Víctor Navarro, the founder and director of Voices of Memory, speaks about his virtual reality experience of El Helicoide and his own experiences as a former political prisoner, at the Oslo Freedom Forum. Credit: Oslo Freedom Forum

Today, on the United Nations International Day in Support of Victims of Torture, Navarro and his team are launching a virtual campaign about “Realidad Helicoide.” The experience takes users on a tour where they meet face-to-face with guards and political prisoners. They move around a prison cell, a torture room, and a museum, where they can watch, touch, and listen to the insides of El Helicoide.

While countries like Colombia and Brazil are now normalizing relations with the Venezuelan leader Nicolás Maduro and his government, and as Venezuela’s 2024 presidential elections are coming closer, arbitrary detentions and torture continue to occur under the Venezuelan government’s watch.

Navarro wants the world to know what it’s like inside Venezuela’s primary torture center, and he wants El Helicoide and other torture centers in Venezuela to shut down.

A Torturous Hell

Leading up to my interview with Navarro, his team guided me through the virtual reality experience of the torturous hell inside El Helicoide.

Strapping on the virtual reality headset, I entered another world. I jumped and my legs shook as I turned around and saw the prison guard. The environment was tense, so I was easily startled. My whole body was alert, my heart rate increased, and I held my breath. Caught inside a detention center for a moment, I felt the power of this virtual reality experience — what was a real and haunting experience for Navarro and other former political prisoners.

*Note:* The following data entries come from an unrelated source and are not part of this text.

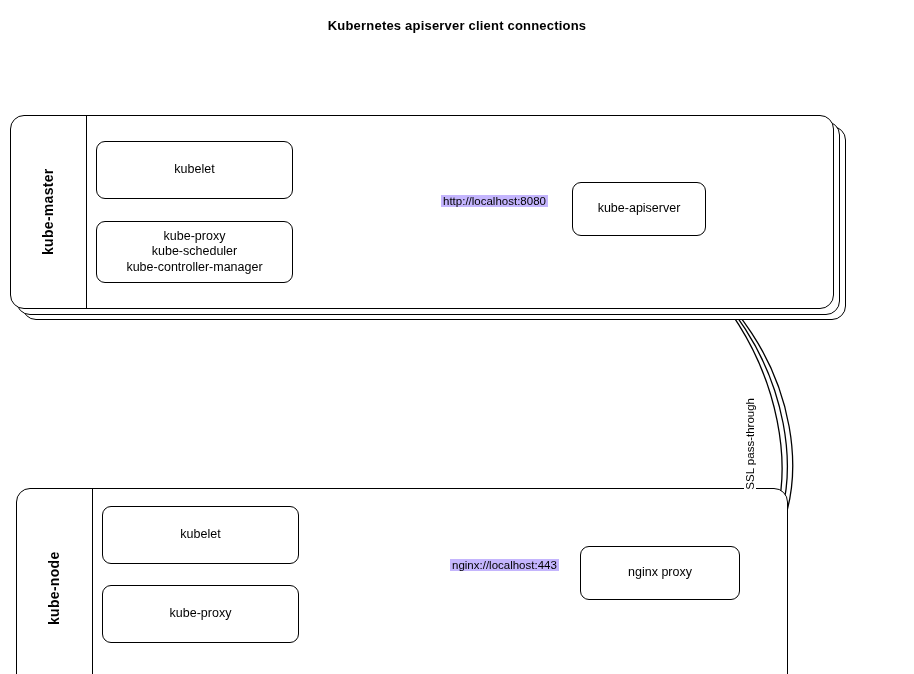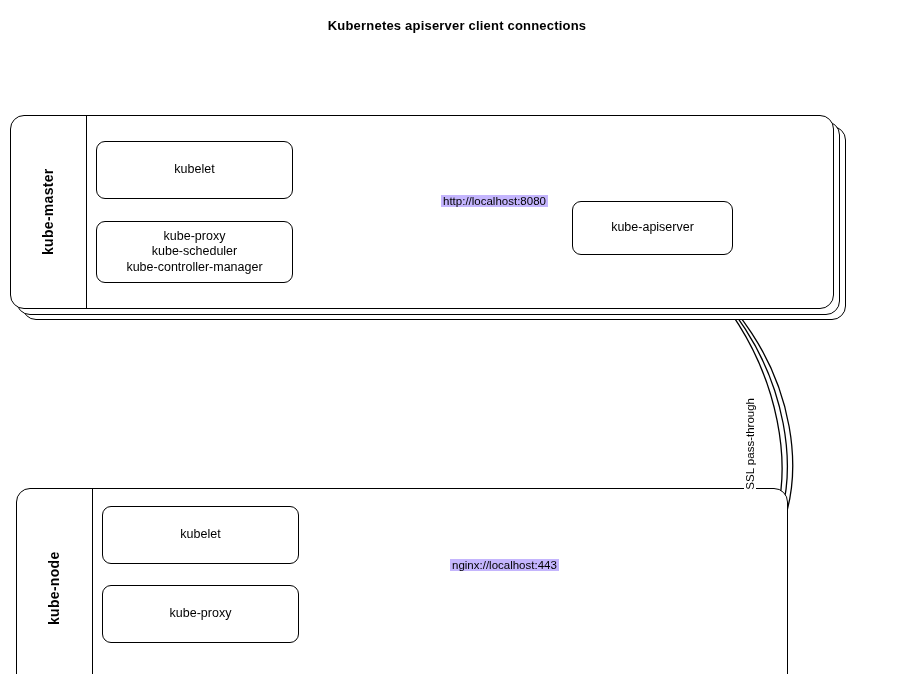--- a/index.html
+++ b/index.html
@@ -131,7 +131,7 @@
     <span>kube-controller-manager</span>
   </div>
 
-  <div class="box inner-box" style="left:572px; top:182px; width:161px; height:54px;margin-top:19px;">
+  <div class="box inner-box" style="left:572px; top:182px; width:134px; height:54px;">
     <span>kube-apiserver</span>
   </div>
 

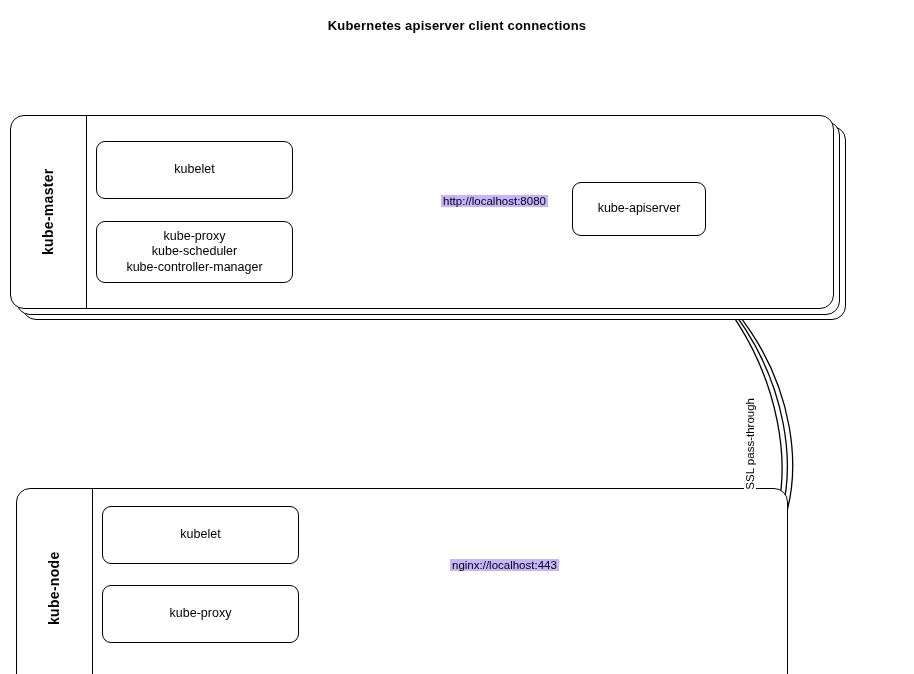--- a/index.html
+++ b/index.html
@@ -150,6 +150,9 @@
     <span>kube-proxy</span>
   </div>
 
+  <div class="box inner-box" style="left:580px; top:546px; width:160px; height:54px;">
+    <span>nginx proxy</span>
+  </div>
 
   <div class="edge-label" style="left:450px; top:559px;">nginx://localhost:443</div>
 

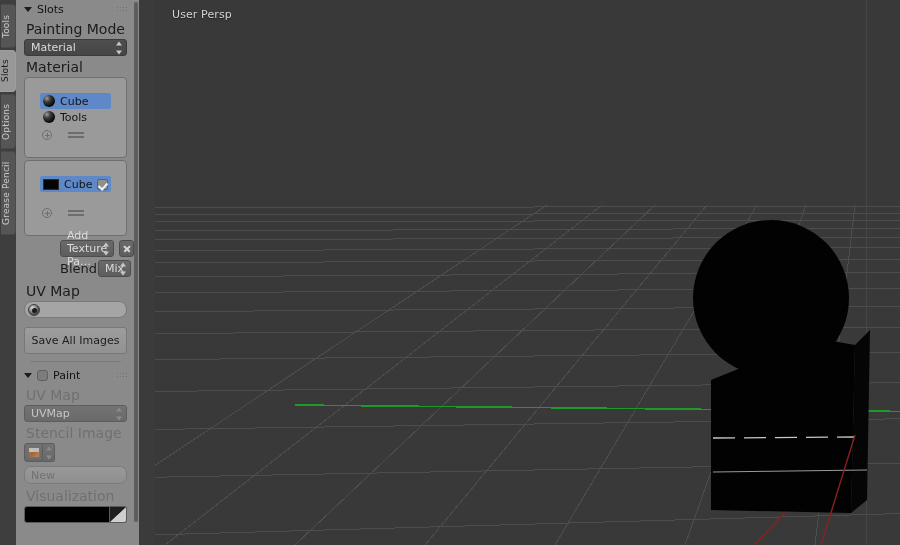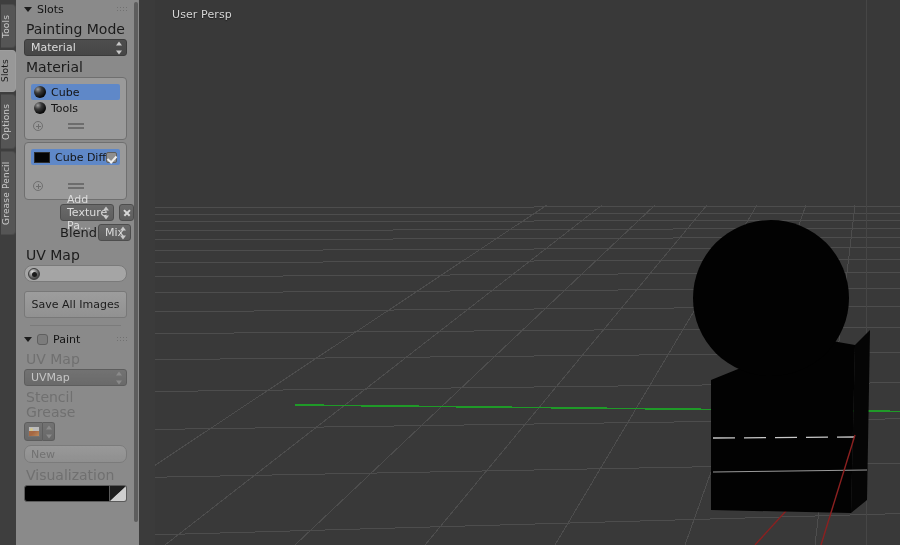--- a/index.html
+++ b/index.html
@@ -169,7 +169,7 @@
     background: #9a9a9a;
     border: 1px solid #6f6f6f;
     border-radius: 4px;
-    padding: 6px;
+    padding: 15px;
     margin-top: 2px;
   }
   .lrow {

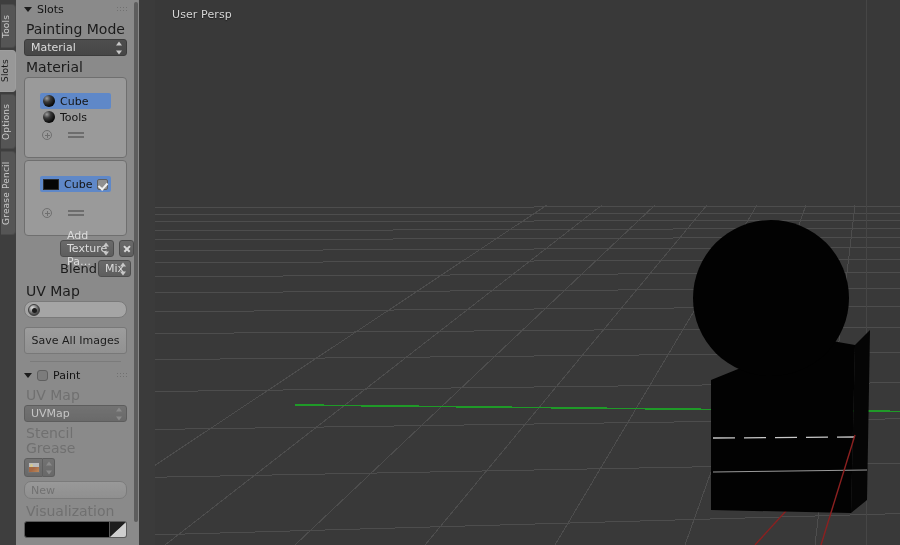--- a/index.html
+++ b/index.html
@@ -499,7 +499,7 @@
             </span>
         </div>
 
-        <span class="lbl dim">Stencil Grease</span>
+        <span class="lbl dim">Stencil Image</span>
         <div class="stencil-row" style="opacity:.72;">
           <div class="imgbtn">
             <span class="imgglyph"></span>

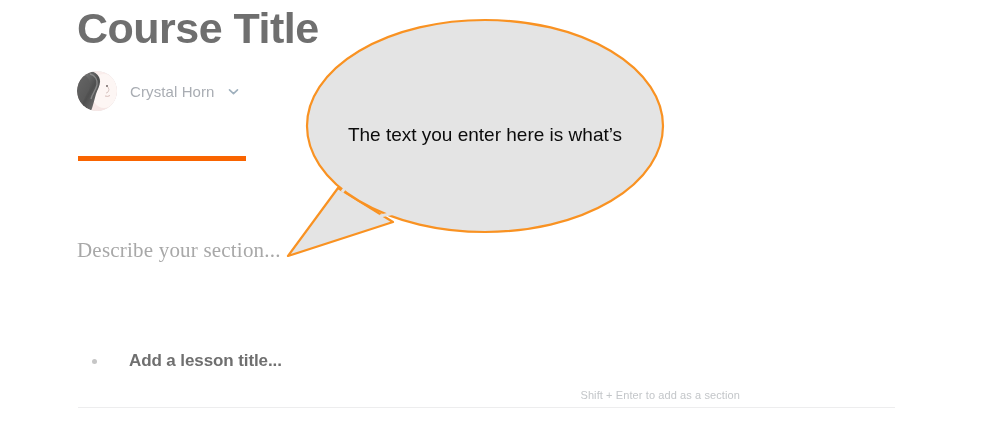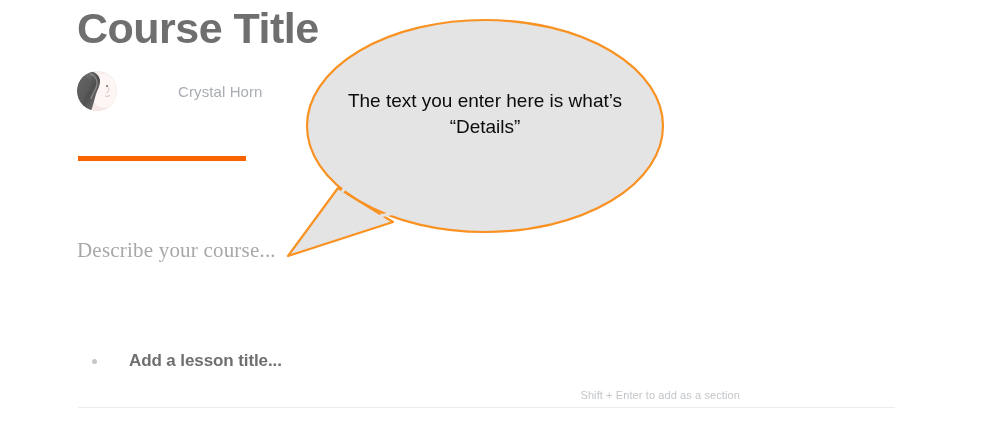--- a/index.html
+++ b/index.html
@@ -44,7 +44,6 @@
     height: 40px;
     display: flex;
     align-items: center;
-    gap: 48px;
   }
   .avatar {
     width: 40px;

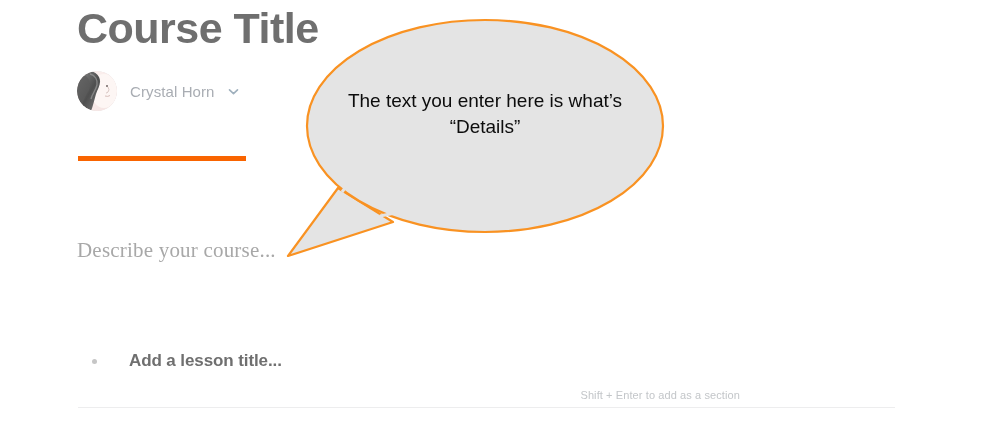--- a/index.html
+++ b/index.html
@@ -169,7 +169,7 @@
     line-height: 26px;
     color: #0c0c0c;
   }
-  .callout-text .cl { display: block; white-space: nowrap; }
+  .callout-text .cl { display: block; white-space: nowrap; margin-top: 34px; }
 </style>
 </head>
 <body>

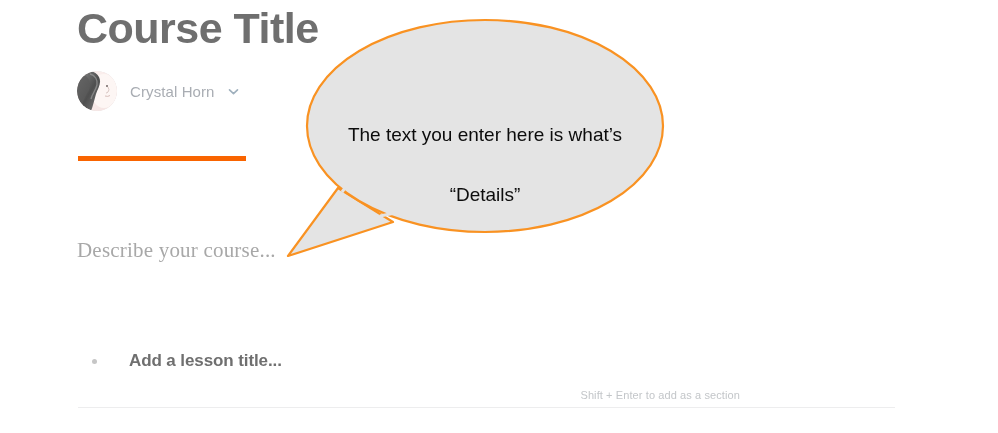--- a/index.html
+++ b/index.html
@@ -244,7 +244,6 @@
 
   <div class="callout-text">
     <span class="cl">The text you enter here is what’s</span>
-    <span class="cl">“Details”</span>
   </div>
 
 </div>

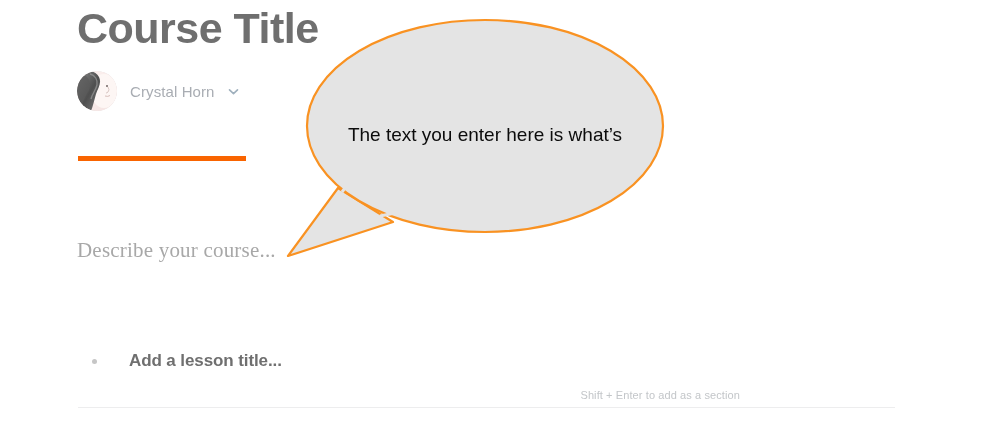--- a/index.html
+++ b/index.html
@@ -220,7 +220,7 @@
 
   <div class="orange-rule"></div>
 
-  <div class="describe-placeholder">Describe your course...</div>
+  <div class="describe-placeholder">Describe your section...</div>
 
   <div class="lesson-row">
     <span class="lesson-bullet"></span>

Navarro spent 130 days in the headquarters of the Bolivarian National Intelligence Service (SEBIN) in the center of Venezuela’s capital city, Caracas, accused of being the center of a terrorist cell, financed by the United States to end the government of Nicolás Maduro.

He grew up right across the hill that El Helicoide sits on. He comes from a low-income “Chavista” family, meaning his close family members supported the socialist ideals of Venezuela’s former leader, Hugo Chávez. Navarro was a youth leader in Embajadores Comunitarios, an NGO that organizes educational activities for vulnerable youth in Caracas.

Navarro began questioning the Venezuelan government, especially as it cracked down on university students. One day, his criticisms of Venezuela’s socialist government became too much for his grandmother. “You should leave this house,” she told him. She elaborated that Chávez’s government had given the house to her. “If you don’t love Chávez, you don’t love me,” Navarro recalls her saying.

He moved to a student residency, continuing his social work which increasingly became focused on helping young protesters with housing and other urgent needs. That stopped when he was arrested on January 24, 2018 and sent to El Helicoide.

Inside the seven-story spiral-shaped prison, originally supposed to become a state-of-the-art shopping mall, Navarro suffered all kinds of violations.

“They put a gun in my mouth, hit me, prevented me from seeing natural light, made me defecate in the food trays that I had eaten from,” Navarro recalls.

“I don’t even know what’s worse, being tortured or seeing others tortured,” Navarro says. He learned that psychological terror can be just as difficult to endure as physical harm.

Coming Up With the Idea

When the United Nations Fact-Finding Mission on Venezuela reached out to Navarro to collect his testimony, he faced again the memories of the torturous hell he had tried to repress.

“I would open my eyes and see the prison. I had nightmares. I woke up at 4:30 in the morning, thinking they were after me,” Navarro recounts suffering post traumatic stress syndrome.

He decided to write a book about what had happened. Educated as a journalist, he reached out to the other political prisoners to get their permission to share their stories.

They all struggled to process what had happened to them and reinsert into society. “It was like, wow, I have to do something. I don’t know what,” Navarro thought.

Walking through a museum in Washington D.C., he recalls thinking: “a museum.”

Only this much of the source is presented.